* _EXERCISE PROMPT_: Copies of all lines that contain "none" are needed; take them from the data below.

(Before-and-after change records)
○ ○ ○ ○ ○
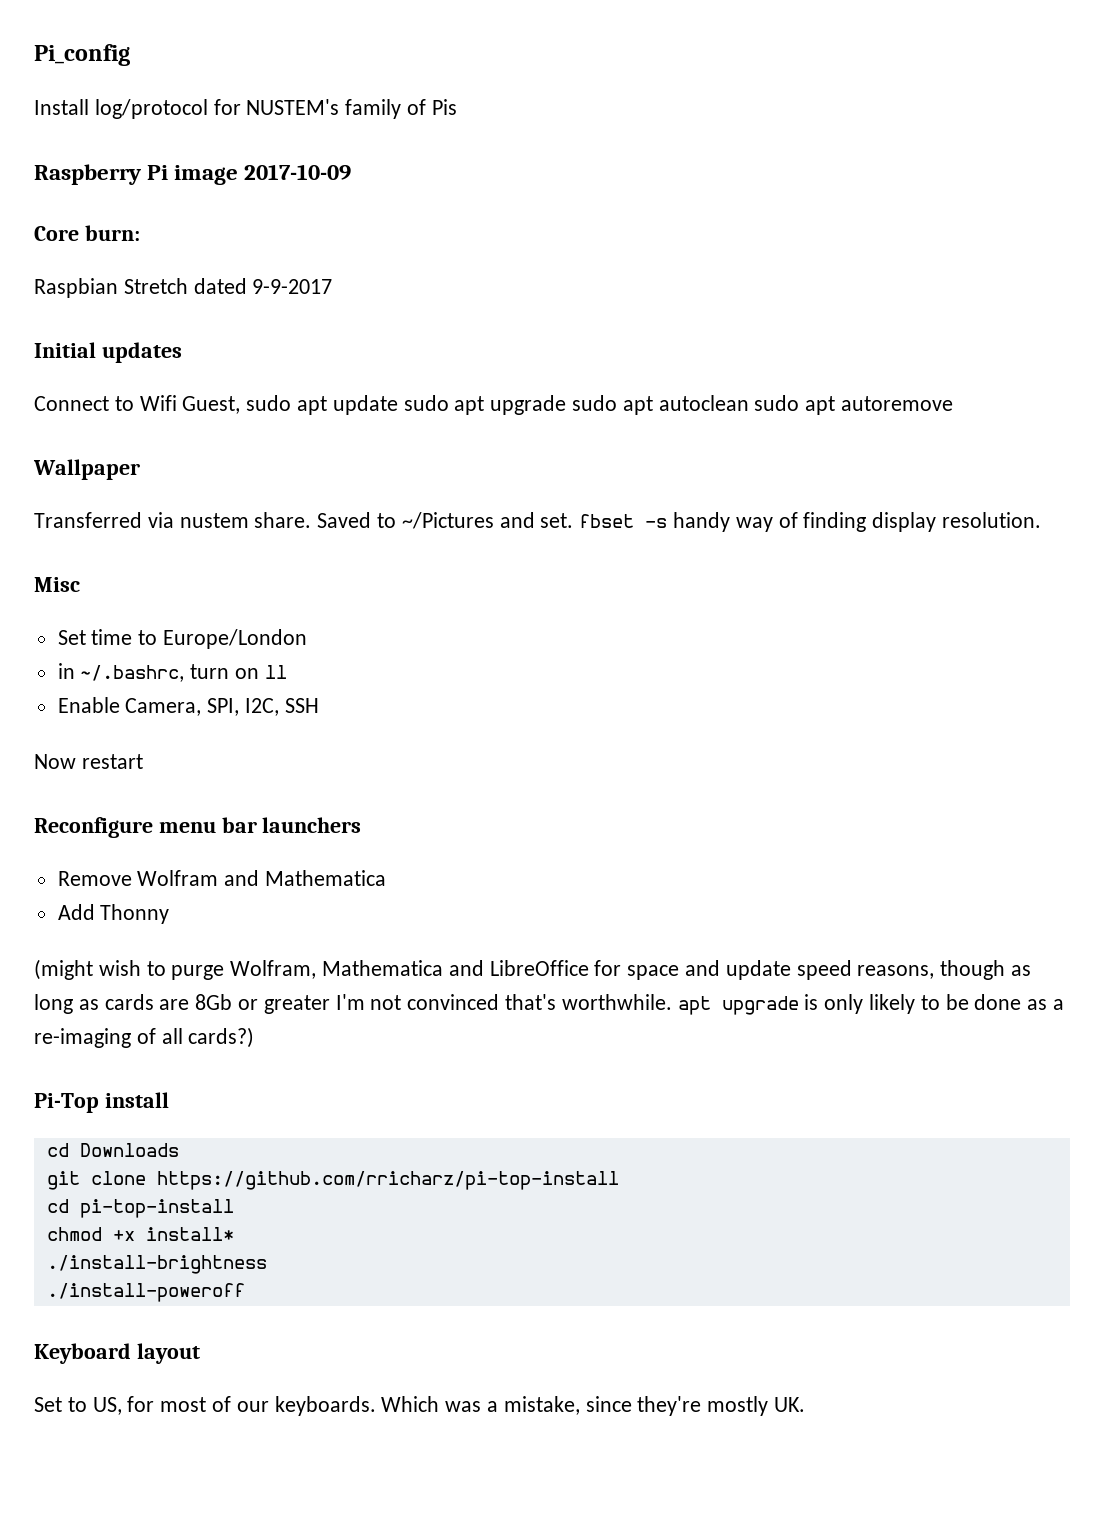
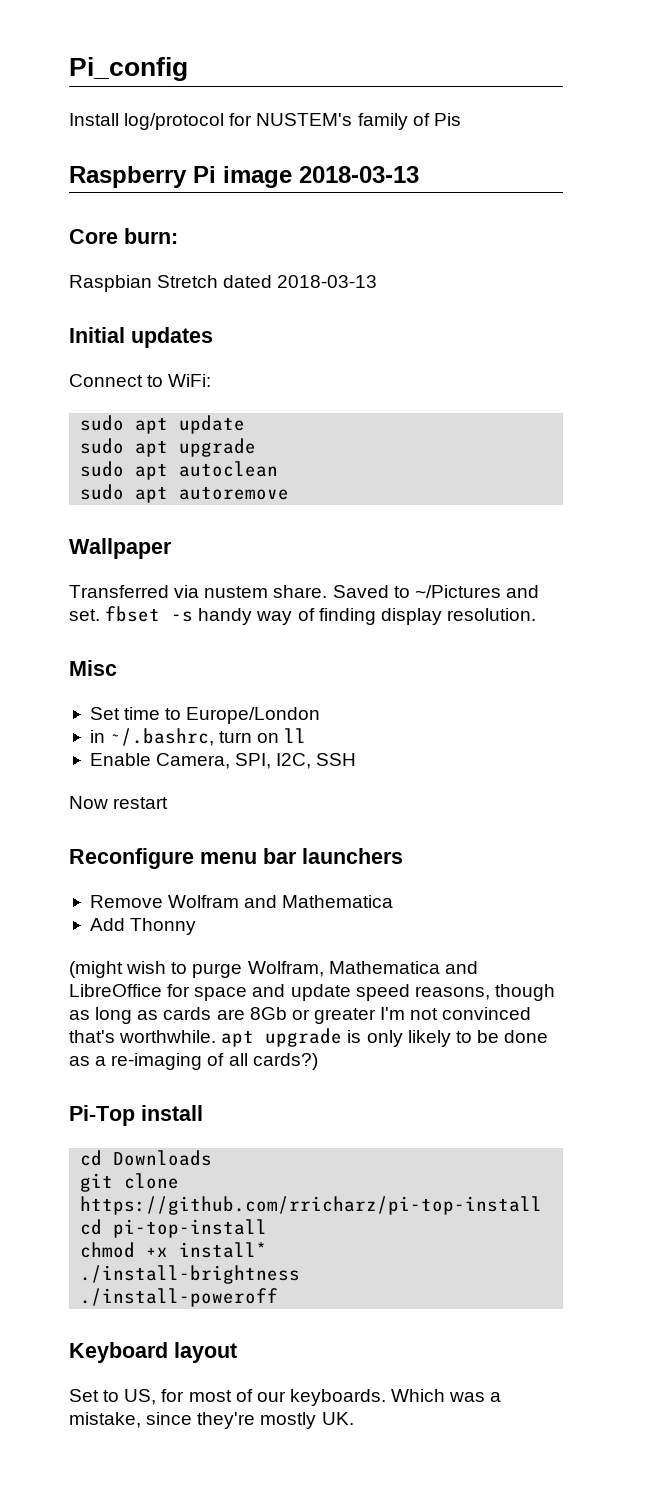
[244,164,352,180] 2017-10-09 -> [299,166,419,183] 2018-03-13
[252,279,333,294] 9-9-2017 -> [277,275,378,288] 2018-03-13
[139,395,241,414] Wifi Guest, -> [168,374,212,387] WiFi: //
(398, 405) none -> (246, 424) //
(567, 405) none -> (257, 447) //
(749, 403) none -> (279, 469) //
○ ○ ○ ○ ○
* _REPLY_:
(398, 405) none -> (246, 424) //
(567, 405) none -> (257, 447) //
(749, 403) none -> (279, 469) //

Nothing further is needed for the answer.